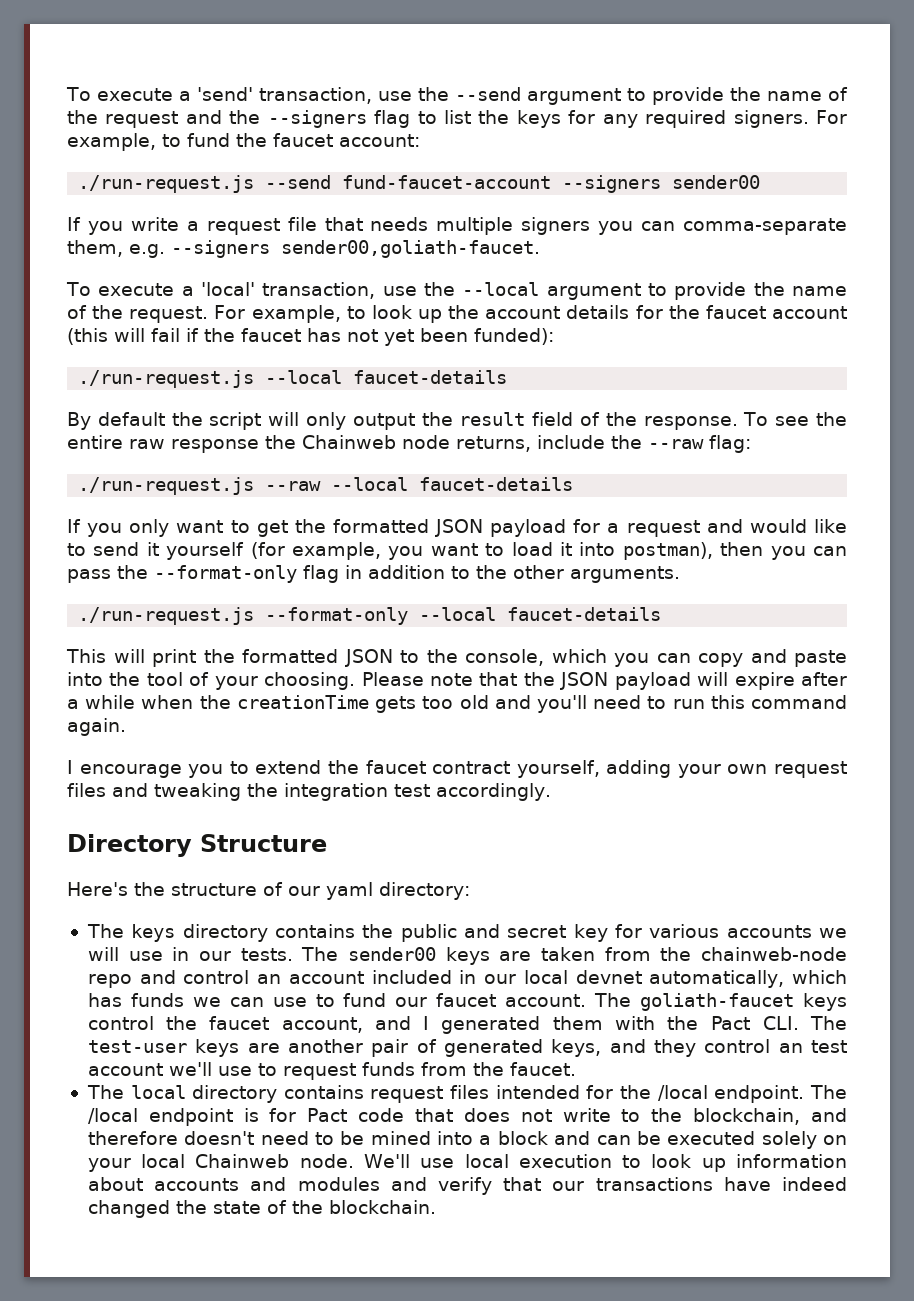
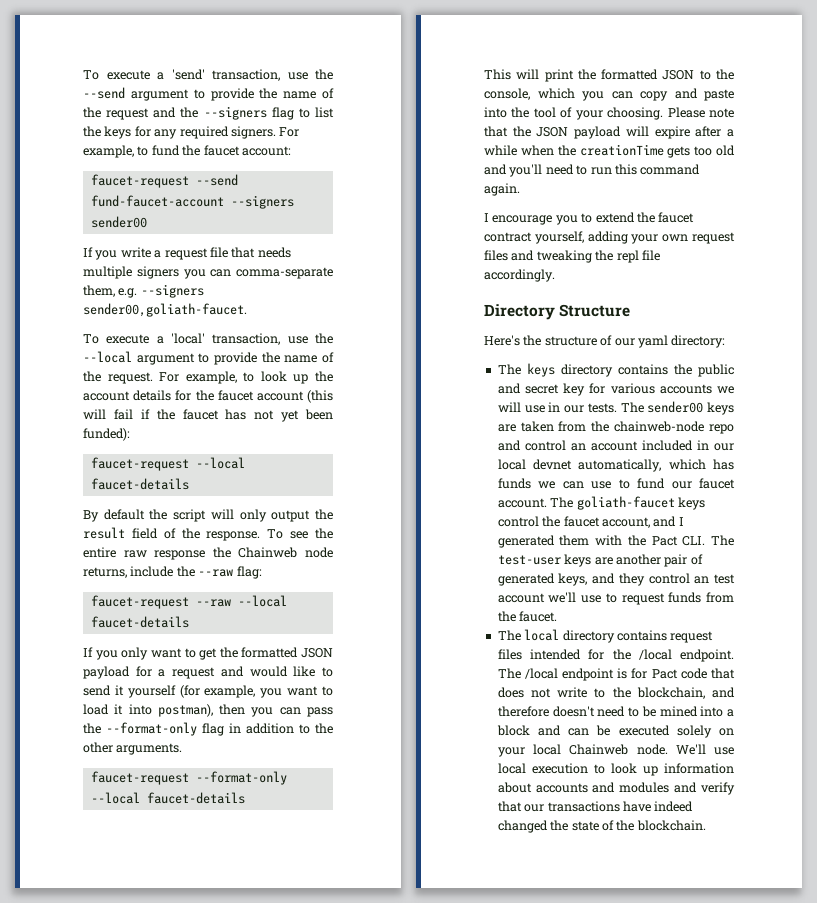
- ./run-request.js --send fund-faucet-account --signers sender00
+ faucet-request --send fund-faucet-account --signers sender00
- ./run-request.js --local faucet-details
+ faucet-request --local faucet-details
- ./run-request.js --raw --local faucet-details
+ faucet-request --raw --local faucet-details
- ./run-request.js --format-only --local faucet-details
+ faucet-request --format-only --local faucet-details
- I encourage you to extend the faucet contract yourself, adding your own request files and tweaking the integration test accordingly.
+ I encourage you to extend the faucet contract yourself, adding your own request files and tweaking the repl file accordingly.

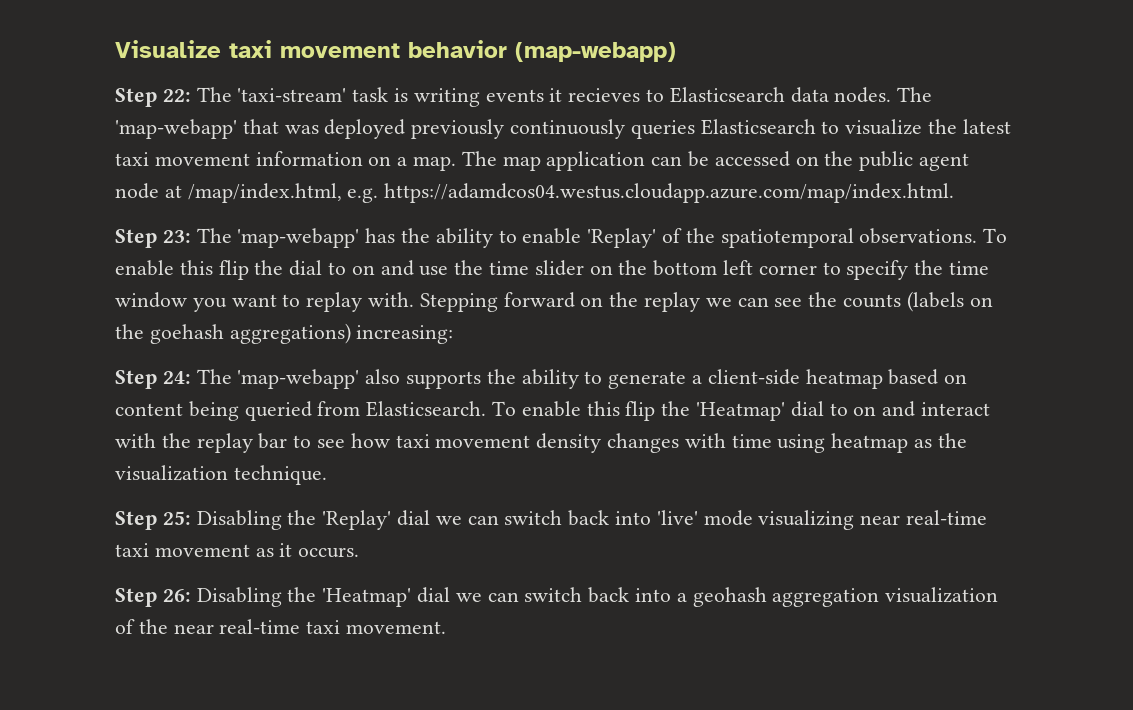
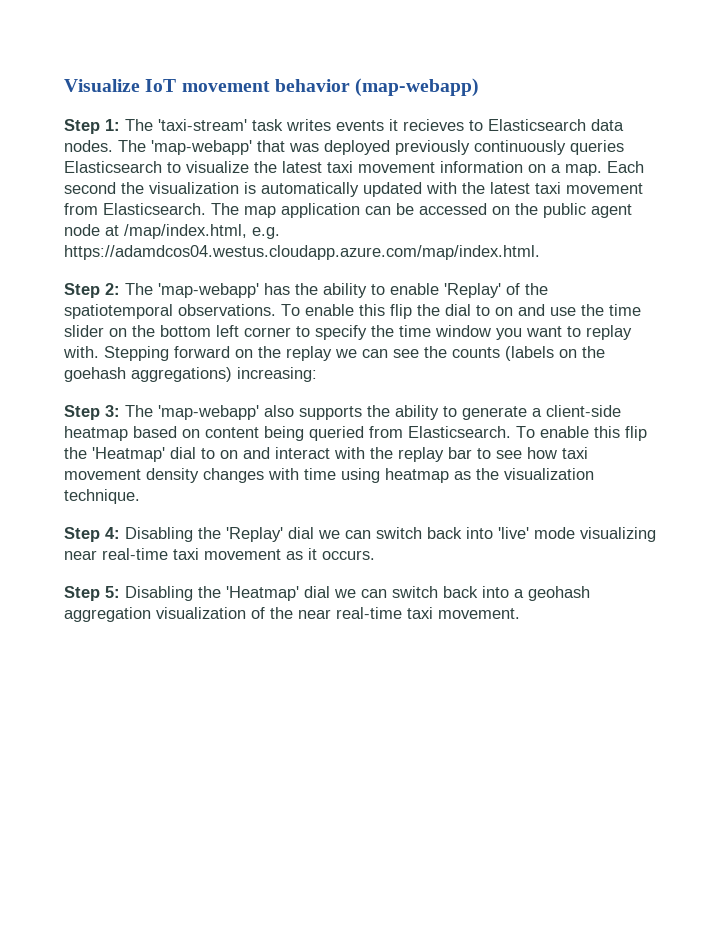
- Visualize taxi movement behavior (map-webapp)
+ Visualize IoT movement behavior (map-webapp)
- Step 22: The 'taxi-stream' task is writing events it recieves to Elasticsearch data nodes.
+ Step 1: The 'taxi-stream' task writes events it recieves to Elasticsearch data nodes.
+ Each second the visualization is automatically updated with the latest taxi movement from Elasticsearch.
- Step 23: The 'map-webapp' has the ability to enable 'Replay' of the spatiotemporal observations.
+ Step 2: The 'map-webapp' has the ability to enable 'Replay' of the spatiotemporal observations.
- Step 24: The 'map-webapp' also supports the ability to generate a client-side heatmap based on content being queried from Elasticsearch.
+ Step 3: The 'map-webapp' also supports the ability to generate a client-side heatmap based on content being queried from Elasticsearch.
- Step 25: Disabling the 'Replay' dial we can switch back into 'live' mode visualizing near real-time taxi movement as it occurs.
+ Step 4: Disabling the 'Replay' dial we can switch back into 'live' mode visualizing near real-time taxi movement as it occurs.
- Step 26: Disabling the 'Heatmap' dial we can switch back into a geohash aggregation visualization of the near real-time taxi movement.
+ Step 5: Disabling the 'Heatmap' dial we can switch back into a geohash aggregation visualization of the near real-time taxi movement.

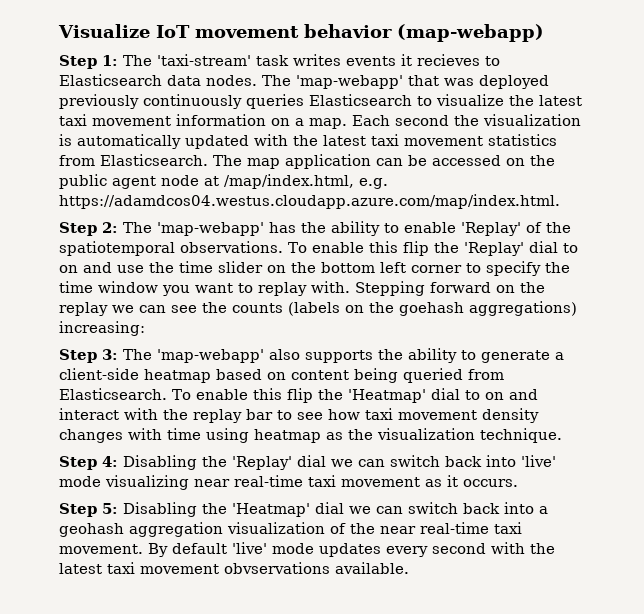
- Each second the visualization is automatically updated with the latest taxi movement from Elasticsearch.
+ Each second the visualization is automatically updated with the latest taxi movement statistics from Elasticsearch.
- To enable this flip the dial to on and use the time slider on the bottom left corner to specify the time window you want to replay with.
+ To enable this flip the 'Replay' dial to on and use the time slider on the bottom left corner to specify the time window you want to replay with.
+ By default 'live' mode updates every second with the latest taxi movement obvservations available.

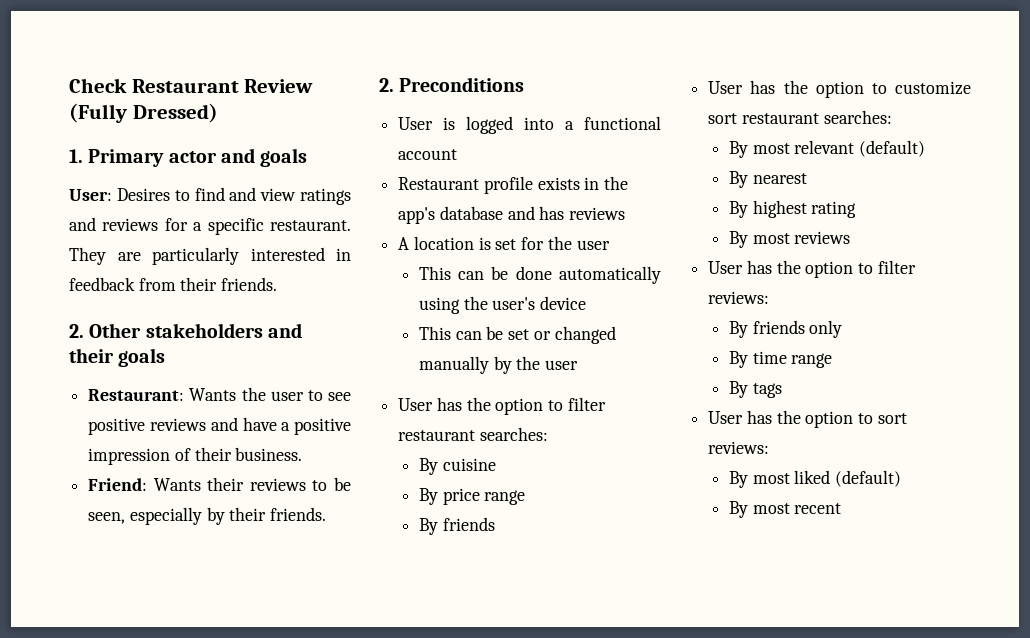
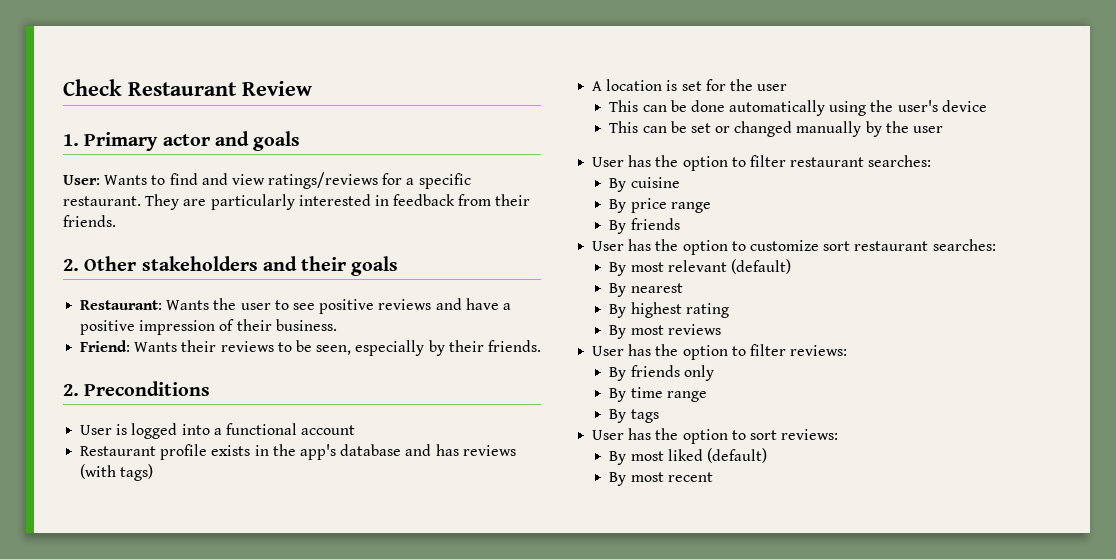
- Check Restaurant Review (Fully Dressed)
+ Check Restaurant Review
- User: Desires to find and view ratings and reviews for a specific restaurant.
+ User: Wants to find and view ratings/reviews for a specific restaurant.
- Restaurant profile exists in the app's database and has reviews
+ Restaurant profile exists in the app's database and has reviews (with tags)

• • •

● **ASSIGNMENT**
In the entries above, identify every line with the word "Check". Copy those lines.

● **YOUR RESPONSE**
- Check Restaurant Review (Fully Dressed)
+ Check Restaurant Review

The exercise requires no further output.